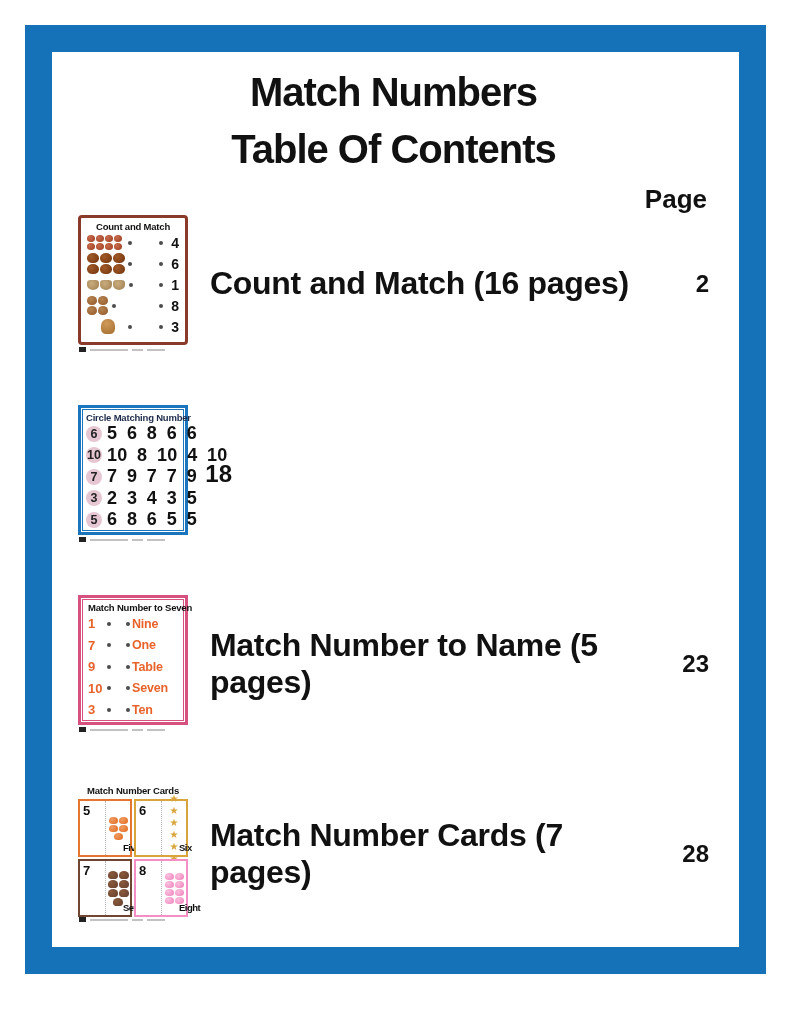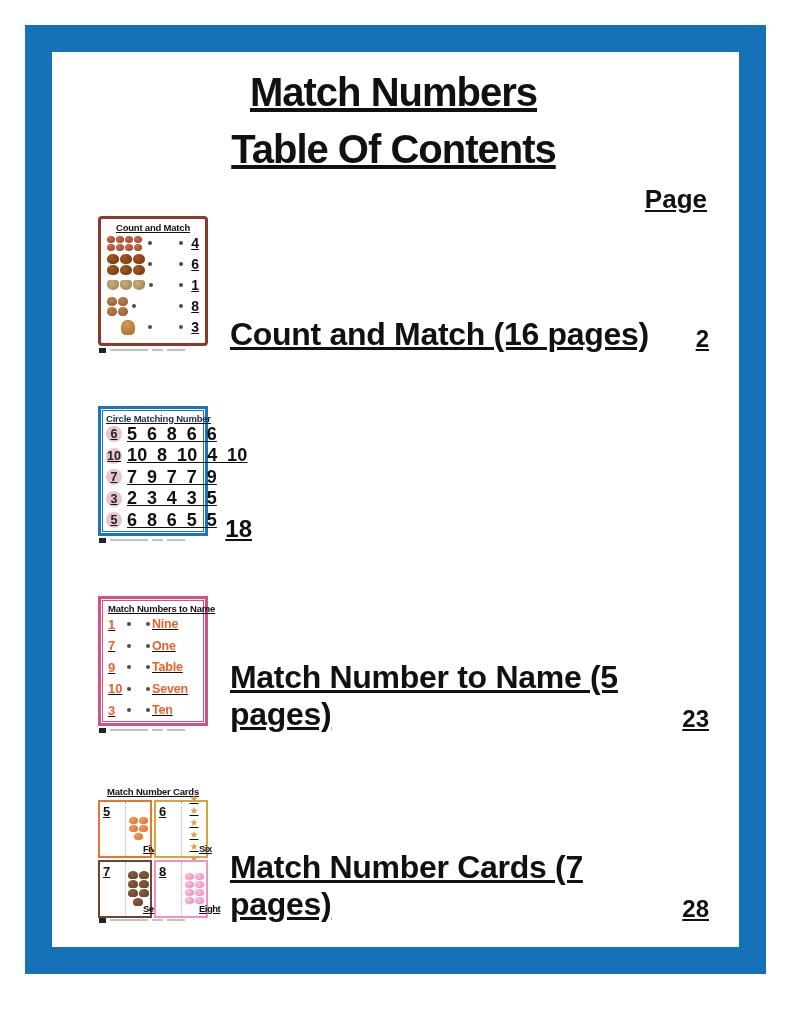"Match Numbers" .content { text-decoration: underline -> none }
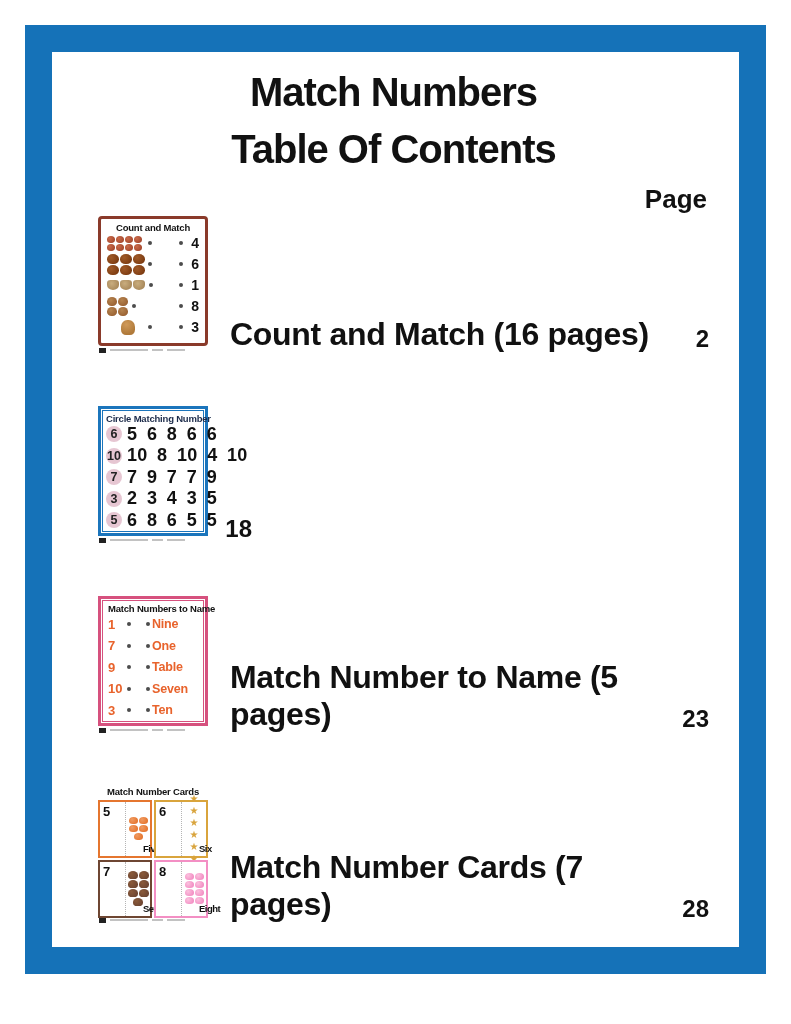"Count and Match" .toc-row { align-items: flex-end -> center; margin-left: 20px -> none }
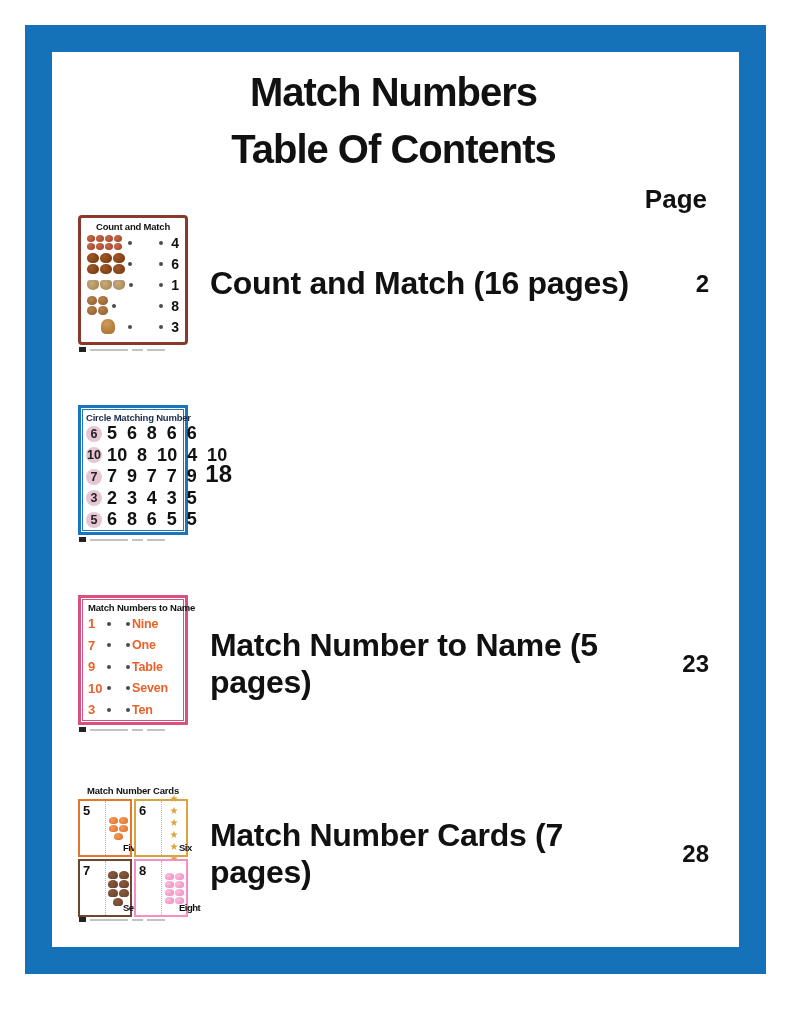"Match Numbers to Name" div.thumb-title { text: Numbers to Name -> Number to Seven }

...

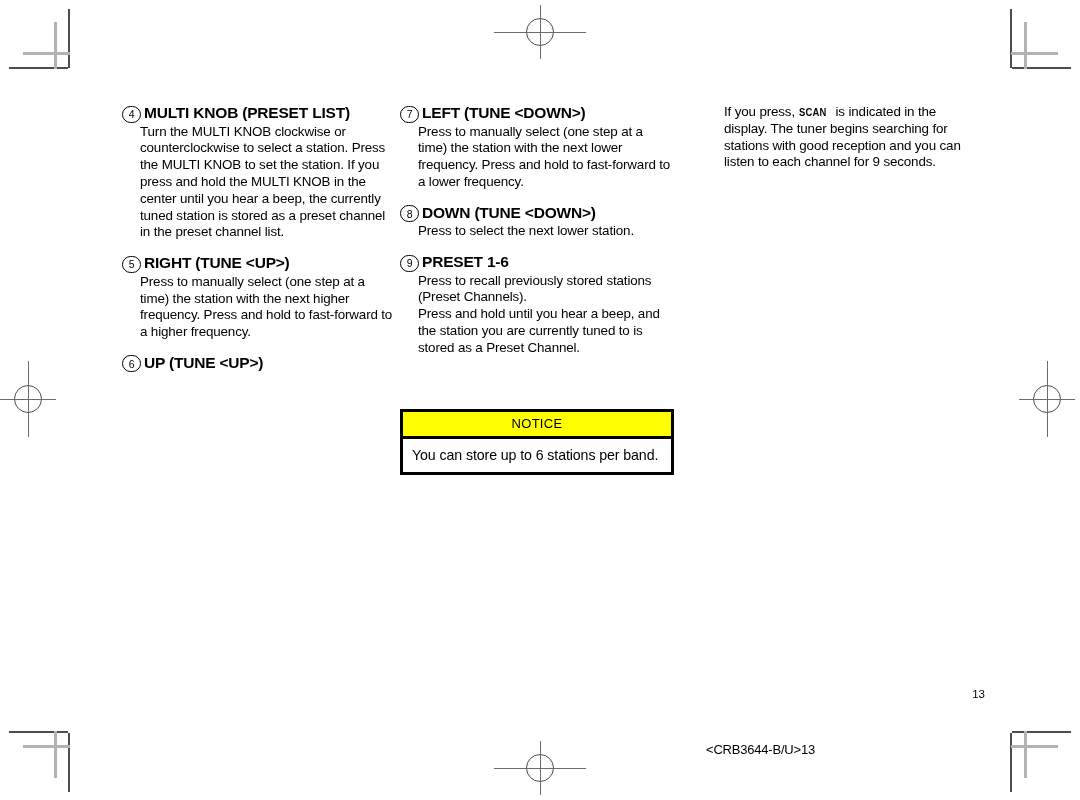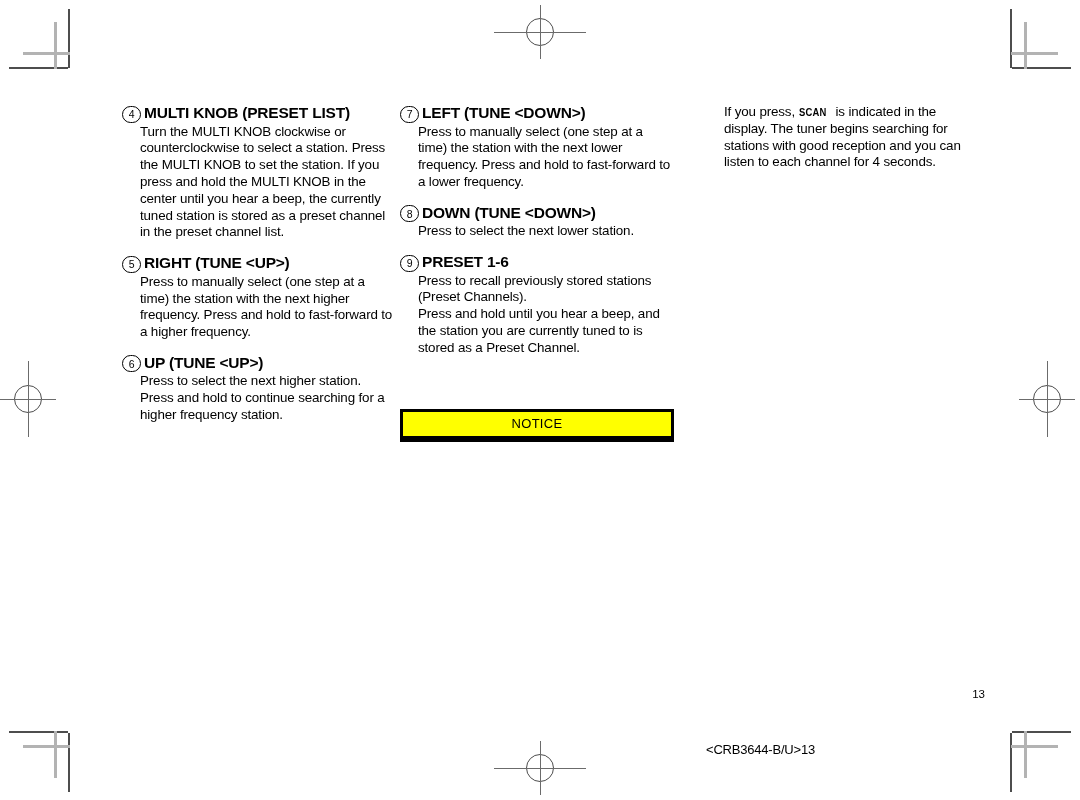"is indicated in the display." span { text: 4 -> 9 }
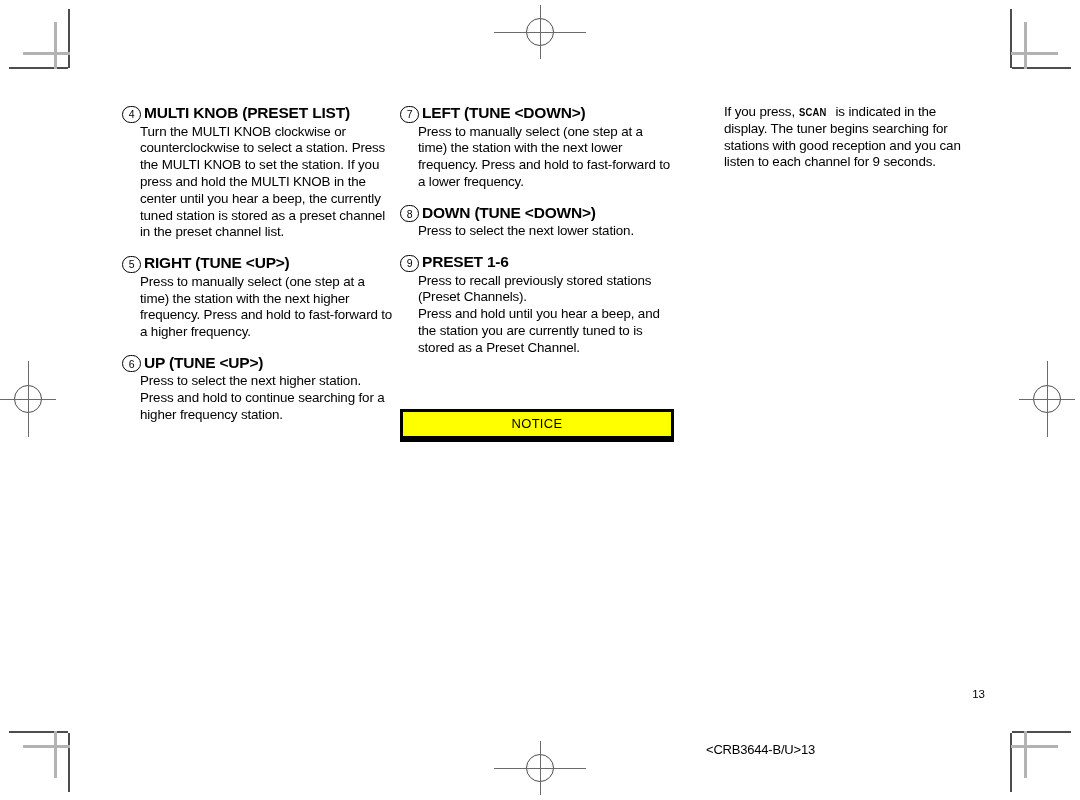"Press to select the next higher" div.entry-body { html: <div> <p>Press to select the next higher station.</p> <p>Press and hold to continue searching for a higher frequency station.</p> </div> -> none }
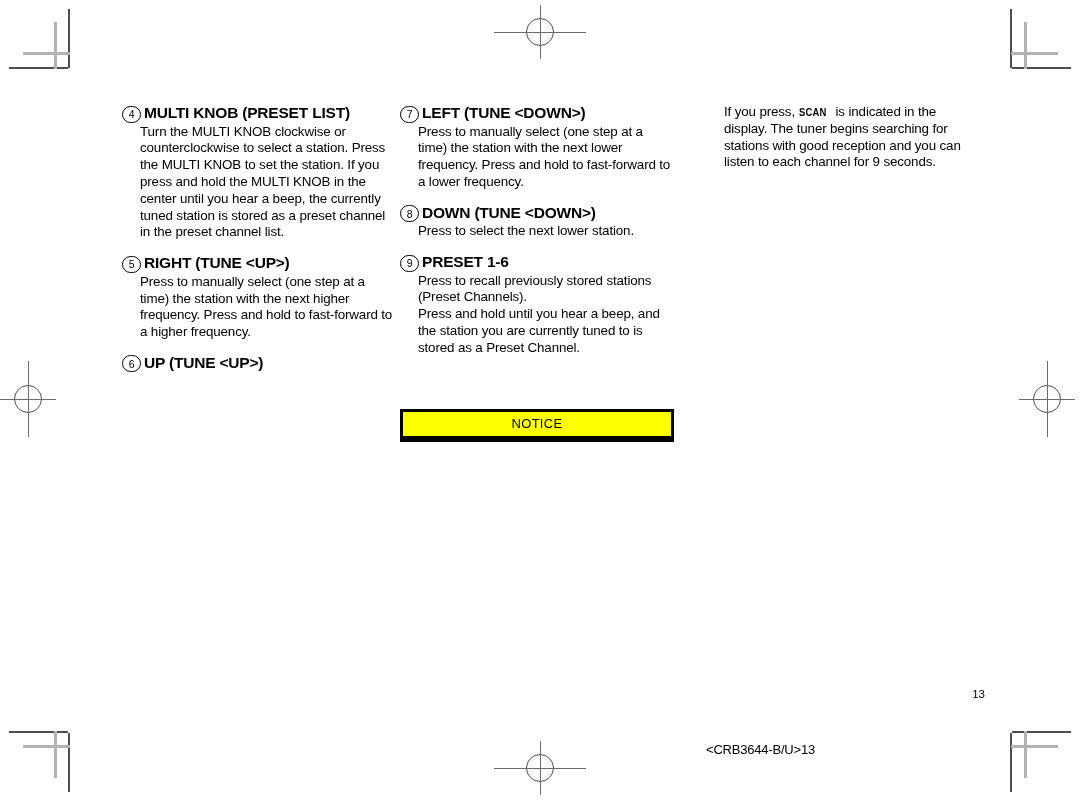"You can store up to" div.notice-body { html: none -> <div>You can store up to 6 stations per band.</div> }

• Required work: Among the lines above, the one with "text-decoration: underline ->" opens the part to repeat and the one with "text: Numbers to" closes it; repeat only that part exactly, with no pictures.

• Response to this task:
"Match Numbers" .content { text-decoration: underline -> none }
"Count and Match" .toc-row { align-items: flex-end -> center; margin-left: 20px -> none }
"Match Numbers to Name" div.thumb-title { text: Numbers to Name -> Number to Seven }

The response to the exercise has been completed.